* WORK TO BE COMPLETED
In the data that follows, count the lines where "family" appears, and write only the number.

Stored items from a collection
========================================================================

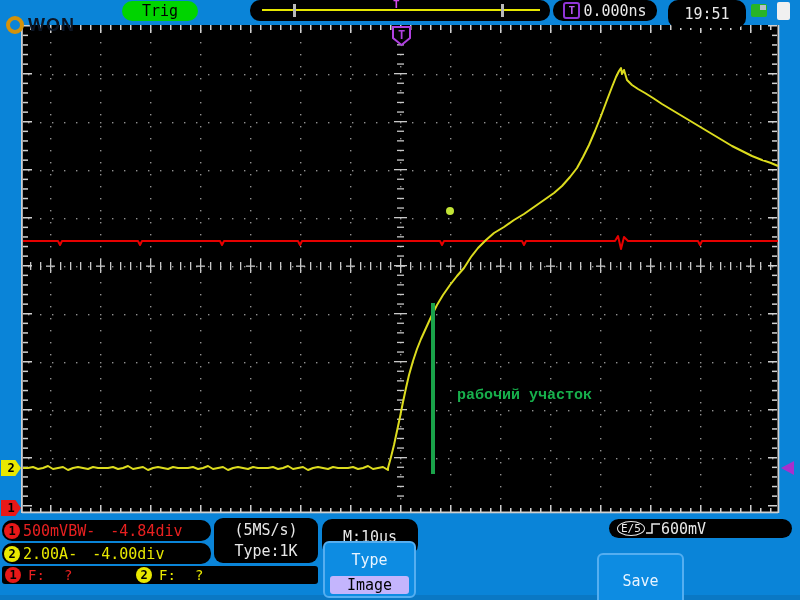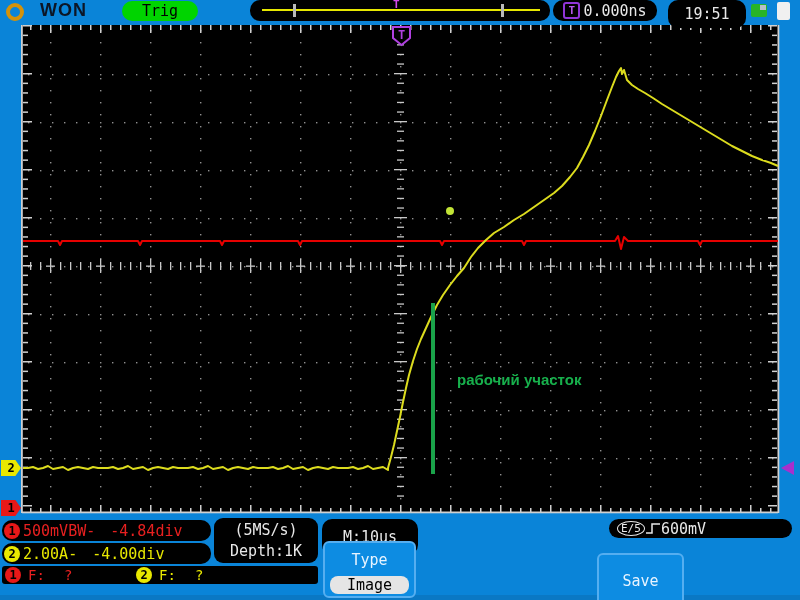--- a/index.html
+++ b/index.html
@@ -11,7 +11,7 @@
   #scope-svg{position:absolute;left:0;top:0;z-index:0}
 
   
-  .logo{position:absolute;left:6px;top:1px;height:20px;display:flex;align-items:flex-end;gap:16px;z-index:2}
+  .logo{position:absolute;left:6px;top:15px;height:20px;display:flex;align-items:center;gap:4px;z-index:2}
   .logo-ring{width:10px;height:10px;border:4px solid #d4920a;border-radius:50%}
   .logo-text{font-family:"Liberation Sans",sans-serif;font-weight:bold;font-size:18px;color:#0c1626;letter-spacing:1px}
   .pill{position:absolute;background:#000;color:#e8e8e8;border-radius:10px;

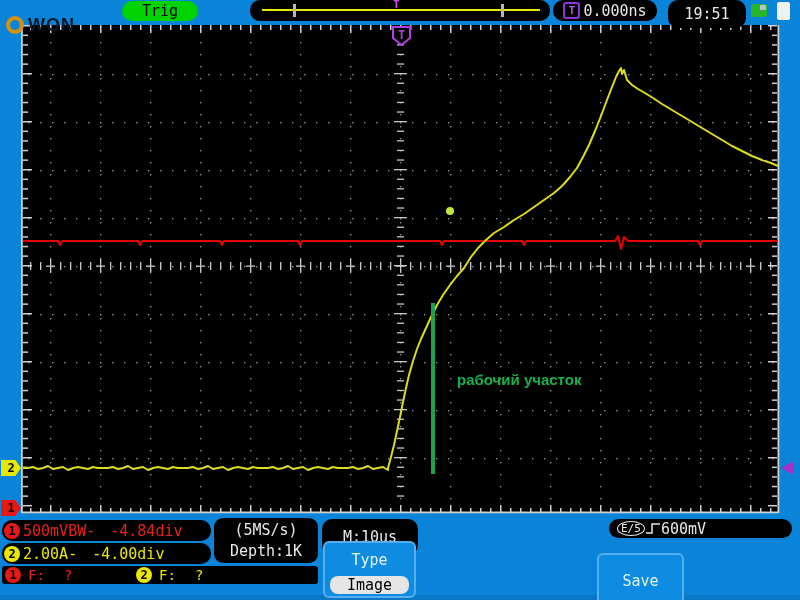--- a/index.html
+++ b/index.html
@@ -39,8 +39,8 @@
           border-top:7px solid transparent;border-bottom:7px solid transparent;border-right:13px solid #a830cc}
 
   
-  #green-label{position:absolute;left:457px;top:371px;z-index:3;
-          font-family:Liberation Sans, sans-serif;font-weight:bold;font-size:15px}
+  #green-label{position:absolute;left:457px;top:387px;z-index:3;
+          font-family:Liberation Mono, monospace;font-weight:bold;font-size:15px}
 
   
   .badge{display:inline-block;width:16px;height:16px;border-radius:50%;color:#000;

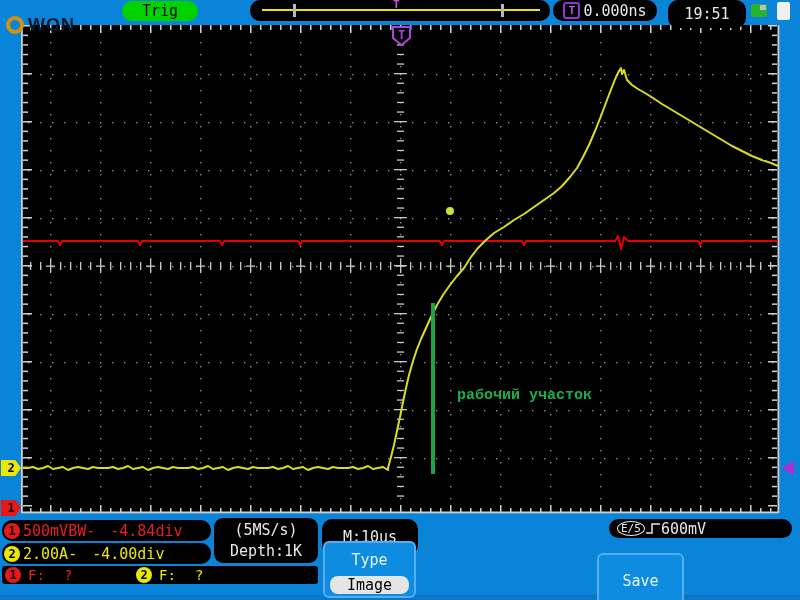--- a/index.html
+++ b/index.html
@@ -1698,7 +1698,7 @@
 
 <div class="pill" id="acq-box">
   <span>(5MS/s)</span>
-  <span>Depth:1K</span>
+  <span>Type:1K</span>
 </div>
 
 <div class="pill" id="m-pill">

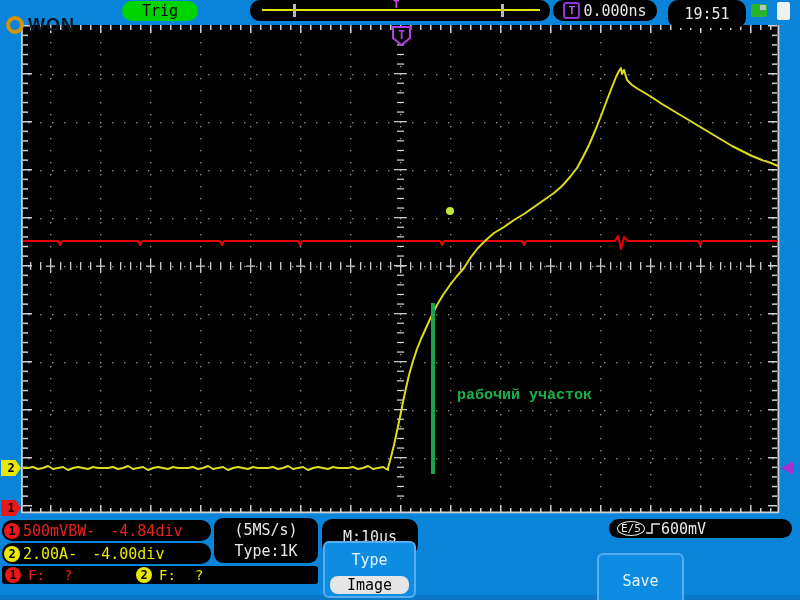--- a/index.html
+++ b/index.html
@@ -64,7 +64,7 @@
             color:#e8f4ff;font-size:15px;z-index:2;box-sizing:border-box;text-align:center}
   #type-btn{left:323px;top:541px;width:93px;height:57px}
   #type-btn .btn-title{display:block;margin-top:8px}
-  #type-btn .btn-value{display:inline-block;margin-top:7px;background:#e5e5e5;color:#000;border-radius:8px;padding:0 17px}
+  #type-btn .btn-value{display:inline-block;margin-top:7px;background:#c4b5fd;color:#000;border-radius:3px;padding:0 17px}
   #save-btn{left:597px;top:553px;width:87px;height:55px;display:flex;align-items:center;justify-content:center}
   #bottom-strip{position:absolute;left:0;top:595px;width:800px;height:5px;background:#0a78c4;z-index:1}
 </style>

========================================================================

* RESPONSE TO THIS TASK
3